Then he goes on to say, “and fully assured in all the will of God.” The word “fully assured” is the little word pleroo, which has the idea of being filled up with assurance that God is accomplishing something through you and that you are cooperating with Him. This is what gives you purpose in life. How many Christians have said, “I have no purpose in my life. I have no sense of direction in my life”? You can ask them one question. “Are you surrendered to the will of God in all the areas that God has for you?” If they can say, “Yes,” then they have a problem because they wouldn’t be there if they could say yes. But if they could say “No,” immediately you’ve identified the problem. Because as a believer there’s not going to be any stability. There’s not going to be any creditability. There’s not going to be any integrity to your life unless you have surrendered to His will. But not only that, you’re going to be one person without any purpose in your life whatsoever. You have no purpose. There’s no sense of God accomplishing anything in your life. So you just run from Sunday to Sunday hoping you’ll grab a verse. Folks, the creditability, the purposefulness comes by walking in the will of God.
As a matter of fact, look over in 1 Corinthians 12:18. We find another form of this word “will,” thelema. It is thelo. I want you to see that it is God’s will that you be functional and purposeful in the body of Christ. It says in 1 Corinthians 12:18, “But now God has placed the members, each one of them, in the body, just as He desired.” The word “desired” is thelo. In other words, that which he wills. It’s the good, precious will of God that allows us to be functional and be put into the body as God designed.
So, what happens is when you’re seeking the will of God, then God let’s you in on it. Suddenly you discover, “I’m a part of something. I really am functional. I have purpose in my life.” And as you seek the will of God, God puts your feet on the ground, gives you stability, gives you direction and gives you a sense of purpose. This is what we’re all looking for. Only when you’re seeking to live and to walk in the will of God are you going to have this. This is why the Apostle Paul could say in 1 Corinthians 1:1, 2 Corinthians 1:1, Ephesians 1:1, Colossians 1:1 and 2 Timothy 1:1 that he was an Apostle. How? By the will of God. He knew his purpose. Why? Because he had made a decision to be a bondservant to Christ and in doing so, he began to see revealed in his life that God had a purpose for him. He knew what that was and was able to live with that sense of purpose in his heart.
It’s amazing to me the believers who doubt their own salvation.
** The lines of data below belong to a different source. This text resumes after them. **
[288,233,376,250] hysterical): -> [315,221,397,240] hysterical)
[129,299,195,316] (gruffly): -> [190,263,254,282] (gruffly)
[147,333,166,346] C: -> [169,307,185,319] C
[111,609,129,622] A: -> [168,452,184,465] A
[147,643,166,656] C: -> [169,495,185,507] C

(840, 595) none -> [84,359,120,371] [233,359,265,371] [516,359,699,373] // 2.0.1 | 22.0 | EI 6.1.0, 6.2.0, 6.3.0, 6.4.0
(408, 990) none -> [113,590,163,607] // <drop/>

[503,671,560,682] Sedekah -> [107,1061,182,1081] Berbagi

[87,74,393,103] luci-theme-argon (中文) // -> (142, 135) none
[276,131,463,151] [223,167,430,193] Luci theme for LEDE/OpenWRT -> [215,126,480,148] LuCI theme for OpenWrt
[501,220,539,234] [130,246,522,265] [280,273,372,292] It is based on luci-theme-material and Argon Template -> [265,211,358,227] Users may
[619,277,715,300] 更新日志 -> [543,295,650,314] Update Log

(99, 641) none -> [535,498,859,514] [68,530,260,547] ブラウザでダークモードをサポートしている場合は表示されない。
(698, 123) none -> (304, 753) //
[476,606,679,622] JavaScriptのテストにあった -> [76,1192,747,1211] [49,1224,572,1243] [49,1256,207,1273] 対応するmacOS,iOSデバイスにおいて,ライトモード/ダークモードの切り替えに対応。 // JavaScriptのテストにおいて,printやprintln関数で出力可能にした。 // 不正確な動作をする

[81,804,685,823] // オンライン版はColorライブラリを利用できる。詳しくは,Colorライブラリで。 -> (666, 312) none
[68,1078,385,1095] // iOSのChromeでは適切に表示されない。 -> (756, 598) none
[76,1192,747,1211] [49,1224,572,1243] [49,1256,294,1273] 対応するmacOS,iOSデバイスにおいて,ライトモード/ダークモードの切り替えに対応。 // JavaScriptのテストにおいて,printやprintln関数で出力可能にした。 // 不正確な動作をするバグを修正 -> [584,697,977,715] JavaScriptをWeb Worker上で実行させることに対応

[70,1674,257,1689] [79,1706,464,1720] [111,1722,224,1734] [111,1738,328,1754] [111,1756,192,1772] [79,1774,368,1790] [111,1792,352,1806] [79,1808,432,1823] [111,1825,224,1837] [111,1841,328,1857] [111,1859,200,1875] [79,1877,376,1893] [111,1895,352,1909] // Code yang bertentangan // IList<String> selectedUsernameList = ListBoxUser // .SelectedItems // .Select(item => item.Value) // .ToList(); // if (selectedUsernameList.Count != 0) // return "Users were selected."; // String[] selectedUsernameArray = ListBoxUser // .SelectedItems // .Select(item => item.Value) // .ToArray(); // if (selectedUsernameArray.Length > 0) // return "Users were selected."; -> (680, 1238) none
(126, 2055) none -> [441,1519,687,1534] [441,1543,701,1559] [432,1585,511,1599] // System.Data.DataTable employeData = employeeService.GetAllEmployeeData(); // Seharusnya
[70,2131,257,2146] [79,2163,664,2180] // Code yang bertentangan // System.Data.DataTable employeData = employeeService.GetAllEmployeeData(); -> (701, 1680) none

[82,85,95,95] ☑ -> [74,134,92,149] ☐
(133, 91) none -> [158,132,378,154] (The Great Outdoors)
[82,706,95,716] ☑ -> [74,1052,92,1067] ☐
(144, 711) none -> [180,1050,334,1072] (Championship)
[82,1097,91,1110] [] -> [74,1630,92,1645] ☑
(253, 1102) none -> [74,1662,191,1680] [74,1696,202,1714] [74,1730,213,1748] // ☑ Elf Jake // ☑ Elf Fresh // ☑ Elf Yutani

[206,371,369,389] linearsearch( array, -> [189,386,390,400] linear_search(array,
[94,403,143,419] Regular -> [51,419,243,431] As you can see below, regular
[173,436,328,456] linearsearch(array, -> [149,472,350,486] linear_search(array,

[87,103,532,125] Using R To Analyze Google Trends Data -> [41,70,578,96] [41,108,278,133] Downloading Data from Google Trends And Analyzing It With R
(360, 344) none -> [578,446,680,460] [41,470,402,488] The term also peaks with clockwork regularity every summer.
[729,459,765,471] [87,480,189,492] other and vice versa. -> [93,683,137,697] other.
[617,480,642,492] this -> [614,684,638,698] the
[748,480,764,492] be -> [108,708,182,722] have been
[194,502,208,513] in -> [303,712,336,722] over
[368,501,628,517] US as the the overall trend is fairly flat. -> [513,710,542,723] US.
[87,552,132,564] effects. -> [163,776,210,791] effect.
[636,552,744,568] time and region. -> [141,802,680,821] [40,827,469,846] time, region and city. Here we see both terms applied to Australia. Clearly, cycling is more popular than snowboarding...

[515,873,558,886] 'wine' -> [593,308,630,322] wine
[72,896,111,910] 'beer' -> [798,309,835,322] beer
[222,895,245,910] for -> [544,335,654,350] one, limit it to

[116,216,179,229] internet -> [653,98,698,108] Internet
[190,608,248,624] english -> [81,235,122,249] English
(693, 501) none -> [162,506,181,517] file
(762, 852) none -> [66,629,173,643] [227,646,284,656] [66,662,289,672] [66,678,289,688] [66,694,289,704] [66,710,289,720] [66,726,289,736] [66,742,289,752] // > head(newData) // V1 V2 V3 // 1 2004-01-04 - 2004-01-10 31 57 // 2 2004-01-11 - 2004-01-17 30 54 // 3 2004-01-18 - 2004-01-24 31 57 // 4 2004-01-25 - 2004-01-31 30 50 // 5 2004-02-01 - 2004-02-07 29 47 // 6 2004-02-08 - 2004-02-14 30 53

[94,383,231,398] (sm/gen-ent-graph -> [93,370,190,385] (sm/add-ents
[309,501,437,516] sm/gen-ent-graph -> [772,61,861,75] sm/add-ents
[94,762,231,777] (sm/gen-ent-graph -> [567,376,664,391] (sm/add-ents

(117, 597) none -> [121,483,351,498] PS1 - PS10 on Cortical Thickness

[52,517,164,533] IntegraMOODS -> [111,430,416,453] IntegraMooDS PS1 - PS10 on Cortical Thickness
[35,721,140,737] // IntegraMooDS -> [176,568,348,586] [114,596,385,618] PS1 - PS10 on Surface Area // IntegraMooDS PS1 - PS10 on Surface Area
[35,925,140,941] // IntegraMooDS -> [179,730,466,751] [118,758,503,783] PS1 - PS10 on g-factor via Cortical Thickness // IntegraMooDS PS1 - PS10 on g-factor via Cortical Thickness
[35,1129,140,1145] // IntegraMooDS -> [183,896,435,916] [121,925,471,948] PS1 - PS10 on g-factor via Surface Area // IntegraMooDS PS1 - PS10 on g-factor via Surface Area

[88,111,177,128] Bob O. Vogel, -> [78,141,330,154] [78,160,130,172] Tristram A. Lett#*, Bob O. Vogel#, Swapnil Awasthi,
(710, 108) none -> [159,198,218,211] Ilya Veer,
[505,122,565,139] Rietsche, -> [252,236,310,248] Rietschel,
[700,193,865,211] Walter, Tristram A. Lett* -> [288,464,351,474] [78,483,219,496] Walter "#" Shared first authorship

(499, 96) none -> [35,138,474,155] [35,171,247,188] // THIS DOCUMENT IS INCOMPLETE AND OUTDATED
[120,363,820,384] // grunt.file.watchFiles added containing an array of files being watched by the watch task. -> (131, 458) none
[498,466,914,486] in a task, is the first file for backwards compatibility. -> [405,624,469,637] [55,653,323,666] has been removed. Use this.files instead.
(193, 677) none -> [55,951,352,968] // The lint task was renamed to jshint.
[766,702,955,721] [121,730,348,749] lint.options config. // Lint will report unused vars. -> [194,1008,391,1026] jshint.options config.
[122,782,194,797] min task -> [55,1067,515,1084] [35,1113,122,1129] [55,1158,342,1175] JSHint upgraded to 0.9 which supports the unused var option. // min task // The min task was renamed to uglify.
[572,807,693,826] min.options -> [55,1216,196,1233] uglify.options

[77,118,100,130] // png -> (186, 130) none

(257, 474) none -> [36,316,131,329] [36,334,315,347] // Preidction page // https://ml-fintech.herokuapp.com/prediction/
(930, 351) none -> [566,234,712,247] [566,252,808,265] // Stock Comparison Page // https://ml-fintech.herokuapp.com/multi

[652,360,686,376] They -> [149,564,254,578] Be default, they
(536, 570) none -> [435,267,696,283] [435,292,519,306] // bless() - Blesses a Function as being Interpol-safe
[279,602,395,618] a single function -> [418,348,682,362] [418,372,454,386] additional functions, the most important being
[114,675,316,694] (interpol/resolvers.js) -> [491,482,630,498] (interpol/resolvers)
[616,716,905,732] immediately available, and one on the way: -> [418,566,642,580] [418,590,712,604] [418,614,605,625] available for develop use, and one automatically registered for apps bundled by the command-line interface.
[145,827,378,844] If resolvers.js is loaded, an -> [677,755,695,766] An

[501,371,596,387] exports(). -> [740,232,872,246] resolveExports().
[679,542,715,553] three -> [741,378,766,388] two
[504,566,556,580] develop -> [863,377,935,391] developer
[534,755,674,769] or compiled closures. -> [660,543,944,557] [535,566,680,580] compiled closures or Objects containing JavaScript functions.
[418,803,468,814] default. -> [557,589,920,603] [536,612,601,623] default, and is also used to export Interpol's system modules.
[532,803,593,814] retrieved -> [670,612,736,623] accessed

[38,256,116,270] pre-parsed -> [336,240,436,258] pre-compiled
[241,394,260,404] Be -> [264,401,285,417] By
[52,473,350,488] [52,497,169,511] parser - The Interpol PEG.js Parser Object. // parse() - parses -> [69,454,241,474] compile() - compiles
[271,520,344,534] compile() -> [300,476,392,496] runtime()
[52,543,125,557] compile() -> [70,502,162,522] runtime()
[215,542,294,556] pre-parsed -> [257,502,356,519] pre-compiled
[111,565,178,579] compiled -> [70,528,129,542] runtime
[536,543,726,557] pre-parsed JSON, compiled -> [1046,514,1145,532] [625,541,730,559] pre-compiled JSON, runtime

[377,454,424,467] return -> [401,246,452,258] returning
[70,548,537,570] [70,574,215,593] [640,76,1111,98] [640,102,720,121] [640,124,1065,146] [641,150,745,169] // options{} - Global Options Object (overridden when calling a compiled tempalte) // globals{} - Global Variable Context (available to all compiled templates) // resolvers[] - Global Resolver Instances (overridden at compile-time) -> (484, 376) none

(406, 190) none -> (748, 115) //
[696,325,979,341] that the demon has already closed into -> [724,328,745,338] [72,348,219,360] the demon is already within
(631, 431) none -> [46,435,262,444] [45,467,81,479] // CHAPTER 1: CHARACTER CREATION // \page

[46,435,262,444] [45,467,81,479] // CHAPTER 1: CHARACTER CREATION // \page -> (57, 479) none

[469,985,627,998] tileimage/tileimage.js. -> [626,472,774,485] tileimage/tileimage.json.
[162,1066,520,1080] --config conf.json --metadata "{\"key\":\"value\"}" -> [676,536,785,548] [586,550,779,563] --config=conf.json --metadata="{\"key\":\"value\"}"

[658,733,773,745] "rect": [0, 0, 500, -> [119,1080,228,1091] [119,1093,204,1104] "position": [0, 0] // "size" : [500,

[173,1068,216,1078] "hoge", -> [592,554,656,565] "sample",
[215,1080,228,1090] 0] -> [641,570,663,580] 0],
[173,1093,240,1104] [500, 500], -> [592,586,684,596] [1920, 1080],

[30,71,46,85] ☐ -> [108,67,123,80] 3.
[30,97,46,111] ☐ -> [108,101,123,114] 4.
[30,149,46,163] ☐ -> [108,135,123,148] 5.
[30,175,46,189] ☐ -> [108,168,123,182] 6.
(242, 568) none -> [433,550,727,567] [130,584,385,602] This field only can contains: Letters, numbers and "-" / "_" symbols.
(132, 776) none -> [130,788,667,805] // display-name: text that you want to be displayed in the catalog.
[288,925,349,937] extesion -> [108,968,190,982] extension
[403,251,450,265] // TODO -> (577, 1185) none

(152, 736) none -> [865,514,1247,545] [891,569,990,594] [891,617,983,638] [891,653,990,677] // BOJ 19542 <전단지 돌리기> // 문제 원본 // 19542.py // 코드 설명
They don’t understand until you come back to that place of surrender of walking in the will of God only then will you find what you’re looking for—the stability. You’ll find the integrity, the creditability and the purposefulness of your life when you’ve sold out to be a bondservant to Christ.
You’re wondering why you’re miserable? Come on! You’re living in the very mindset of that which God saved you from. Come on over into the will of God. Prove it out for yourself. You’ll discover everything you’re looking for. It’s the preciousness of God that even allows us to participate in that which He lovingly has designed for us.
Thirdly, walking in the will of God gives us a witness to the lost world. We have no witness is we’re not going to live this way. All these tie together. Mahatma Gandhi once said, “I would have been a Christian had it not been for Christians.” We talked about oppressive governments in Romans 13. You talk about our government. Friend, don’t talk about them. Pray for them.
You want to talk about an oppressive government. Nero was the deranged Emperor of Rome who was in power when Peter wrote 1 Peter. None of us would have survived, from the looks of Christianity in American today, back when these folks were living. They burned Rome and blamed Christians for it. They were persecuting them, killing them, and martyring Christians like you wouldn’t believe. Paul called the pagan authorities who were watching the way the believers were living foolish men because they were foolish in the sense that they were ignorant of what the Christian faith is all about.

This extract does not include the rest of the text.